* **ASSIGNED TASK**
Only one span of the listing below is wanted: the lines from the one with "10.01.2021: none -> 36000" through the one with "Cash From Op, 2023: none -> 400", reproduced exactly, both ends kept.

━━━ DATASET

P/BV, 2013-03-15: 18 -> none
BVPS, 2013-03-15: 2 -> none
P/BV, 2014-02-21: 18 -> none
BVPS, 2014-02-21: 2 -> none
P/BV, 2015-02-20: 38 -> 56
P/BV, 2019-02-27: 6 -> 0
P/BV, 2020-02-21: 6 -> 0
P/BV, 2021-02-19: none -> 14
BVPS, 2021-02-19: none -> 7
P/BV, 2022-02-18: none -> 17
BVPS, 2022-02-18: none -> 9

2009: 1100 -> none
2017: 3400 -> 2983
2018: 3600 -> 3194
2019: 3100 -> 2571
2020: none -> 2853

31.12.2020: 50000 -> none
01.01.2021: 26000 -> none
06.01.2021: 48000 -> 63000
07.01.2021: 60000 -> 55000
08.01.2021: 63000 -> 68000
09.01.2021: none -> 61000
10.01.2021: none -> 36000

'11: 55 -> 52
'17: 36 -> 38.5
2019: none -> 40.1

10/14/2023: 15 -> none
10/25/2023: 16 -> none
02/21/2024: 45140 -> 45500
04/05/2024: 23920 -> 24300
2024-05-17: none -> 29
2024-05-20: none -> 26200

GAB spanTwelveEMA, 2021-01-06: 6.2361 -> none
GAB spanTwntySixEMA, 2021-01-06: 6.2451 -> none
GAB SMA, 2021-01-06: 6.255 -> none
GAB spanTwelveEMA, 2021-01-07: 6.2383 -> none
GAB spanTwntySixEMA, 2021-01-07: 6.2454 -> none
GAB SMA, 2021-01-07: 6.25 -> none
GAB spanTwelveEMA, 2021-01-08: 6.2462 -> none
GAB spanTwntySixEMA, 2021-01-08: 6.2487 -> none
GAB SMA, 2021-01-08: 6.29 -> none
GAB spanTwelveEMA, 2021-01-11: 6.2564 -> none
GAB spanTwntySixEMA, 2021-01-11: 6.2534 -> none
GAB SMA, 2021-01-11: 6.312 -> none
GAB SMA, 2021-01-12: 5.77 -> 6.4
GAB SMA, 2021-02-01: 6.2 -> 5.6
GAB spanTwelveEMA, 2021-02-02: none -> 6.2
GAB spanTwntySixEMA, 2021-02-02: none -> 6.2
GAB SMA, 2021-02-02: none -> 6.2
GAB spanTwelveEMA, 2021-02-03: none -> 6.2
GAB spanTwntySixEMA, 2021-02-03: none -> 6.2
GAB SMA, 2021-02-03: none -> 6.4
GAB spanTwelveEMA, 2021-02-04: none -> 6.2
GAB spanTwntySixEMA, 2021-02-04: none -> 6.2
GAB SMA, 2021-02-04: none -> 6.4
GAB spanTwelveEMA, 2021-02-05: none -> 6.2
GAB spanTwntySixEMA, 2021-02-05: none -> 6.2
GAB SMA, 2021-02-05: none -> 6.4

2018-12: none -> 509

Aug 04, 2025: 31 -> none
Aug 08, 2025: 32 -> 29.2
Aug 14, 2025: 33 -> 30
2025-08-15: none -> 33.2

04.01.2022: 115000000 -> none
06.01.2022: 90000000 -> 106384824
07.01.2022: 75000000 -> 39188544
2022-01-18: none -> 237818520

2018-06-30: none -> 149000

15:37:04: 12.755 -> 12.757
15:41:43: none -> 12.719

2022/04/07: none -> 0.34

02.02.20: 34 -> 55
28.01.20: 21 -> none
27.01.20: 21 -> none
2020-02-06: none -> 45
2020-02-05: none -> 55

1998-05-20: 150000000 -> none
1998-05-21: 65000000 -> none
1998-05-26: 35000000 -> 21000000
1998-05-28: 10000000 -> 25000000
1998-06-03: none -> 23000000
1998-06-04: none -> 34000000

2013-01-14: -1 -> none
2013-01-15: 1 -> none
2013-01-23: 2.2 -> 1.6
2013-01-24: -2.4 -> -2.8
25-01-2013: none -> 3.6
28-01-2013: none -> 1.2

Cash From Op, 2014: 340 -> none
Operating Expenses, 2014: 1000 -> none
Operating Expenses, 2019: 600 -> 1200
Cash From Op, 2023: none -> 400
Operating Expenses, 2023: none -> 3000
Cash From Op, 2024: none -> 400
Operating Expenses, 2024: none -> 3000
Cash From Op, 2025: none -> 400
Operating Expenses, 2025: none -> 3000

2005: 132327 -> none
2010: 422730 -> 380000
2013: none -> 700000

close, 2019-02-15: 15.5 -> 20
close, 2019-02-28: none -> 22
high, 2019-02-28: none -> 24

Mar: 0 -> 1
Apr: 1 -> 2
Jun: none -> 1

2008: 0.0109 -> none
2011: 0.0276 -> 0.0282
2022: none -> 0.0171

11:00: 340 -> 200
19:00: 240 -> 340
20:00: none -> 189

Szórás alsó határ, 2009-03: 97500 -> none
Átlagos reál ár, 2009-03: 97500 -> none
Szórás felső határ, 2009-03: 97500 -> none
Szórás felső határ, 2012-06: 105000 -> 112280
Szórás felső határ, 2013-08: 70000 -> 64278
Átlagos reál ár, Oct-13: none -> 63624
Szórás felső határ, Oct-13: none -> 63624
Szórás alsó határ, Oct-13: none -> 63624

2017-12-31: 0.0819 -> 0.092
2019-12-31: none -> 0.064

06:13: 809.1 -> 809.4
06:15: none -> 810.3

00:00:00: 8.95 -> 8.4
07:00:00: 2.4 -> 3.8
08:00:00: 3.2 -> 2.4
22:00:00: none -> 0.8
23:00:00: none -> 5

━━━━━━

* **FINISHED TASK**
10.01.2021: none -> 36000

'11: 55 -> 52
'17: 36 -> 38.5
2019: none -> 40.1

10/14/2023: 15 -> none
10/25/2023: 16 -> none
02/21/2024: 45140 -> 45500
04/05/2024: 23920 -> 24300
2024-05-17: none -> 29
2024-05-20: none -> 26200

GAB spanTwelveEMA, 2021-01-06: 6.2361 -> none
GAB spanTwntySixEMA, 2021-01-06: 6.2451 -> none
GAB SMA, 2021-01-06: 6.255 -> none
GAB spanTwelveEMA, 2021-01-07: 6.2383 -> none
GAB spanTwntySixEMA, 2021-01-07: 6.2454 -> none
GAB SMA, 2021-01-07: 6.25 -> none
GAB spanTwelveEMA, 2021-01-08: 6.2462 -> none
GAB spanTwntySixEMA, 2021-01-08: 6.2487 -> none
GAB SMA, 2021-01-08: 6.29 -> none
GAB spanTwelveEMA, 2021-01-11: 6.2564 -> none
GAB spanTwntySixEMA, 2021-01-11: 6.2534 -> none
GAB SMA, 2021-01-11: 6.312 -> none
GAB SMA, 2021-01-12: 5.77 -> 6.4
GAB SMA, 2021-02-01: 6.2 -> 5.6
GAB spanTwelveEMA, 2021-02-02: none -> 6.2
GAB spanTwntySixEMA, 2021-02-02: none -> 6.2
GAB SMA, 2021-02-02: none -> 6.2
GAB spanTwelveEMA, 2021-02-03: none -> 6.2
GAB spanTwntySixEMA, 2021-02-03: none -> 6.2
GAB SMA, 2021-02-03: none -> 6.4
GAB spanTwelveEMA, 2021-02-04: none -> 6.2
GAB spanTwntySixEMA, 2021-02-04: none -> 6.2
GAB SMA, 2021-02-04: none -> 6.4
GAB spanTwelveEMA, 2021-02-05: none -> 6.2
GAB spanTwntySixEMA, 2021-02-05: none -> 6.2
GAB SMA, 2021-02-05: none -> 6.4

2018-12: none -> 509

Aug 04, 2025: 31 -> none
Aug 08, 2025: 32 -> 29.2
Aug 14, 2025: 33 -> 30
2025-08-15: none -> 33.2

04.01.2022: 115000000 -> none
06.01.2022: 90000000 -> 106384824
07.01.2022: 75000000 -> 39188544
2022-01-18: none -> 237818520

2018-06-30: none -> 149000

15:37:04: 12.755 -> 12.757
15:41:43: none -> 12.719

2022/04/07: none -> 0.34

02.02.20: 34 -> 55
28.01.20: 21 -> none
27.01.20: 21 -> none
2020-02-06: none -> 45
2020-02-05: none -> 55

1998-05-20: 150000000 -> none
1998-05-21: 65000000 -> none
1998-05-26: 35000000 -> 21000000
1998-05-28: 10000000 -> 25000000
1998-06-03: none -> 23000000
1998-06-04: none -> 34000000

2013-01-14: -1 -> none
2013-01-15: 1 -> none
2013-01-23: 2.2 -> 1.6
2013-01-24: -2.4 -> -2.8
25-01-2013: none -> 3.6
28-01-2013: none -> 1.2

Cash From Op, 2014: 340 -> none
Operating Expenses, 2014: 1000 -> none
Operating Expenses, 2019: 600 -> 1200
Cash From Op, 2023: none -> 400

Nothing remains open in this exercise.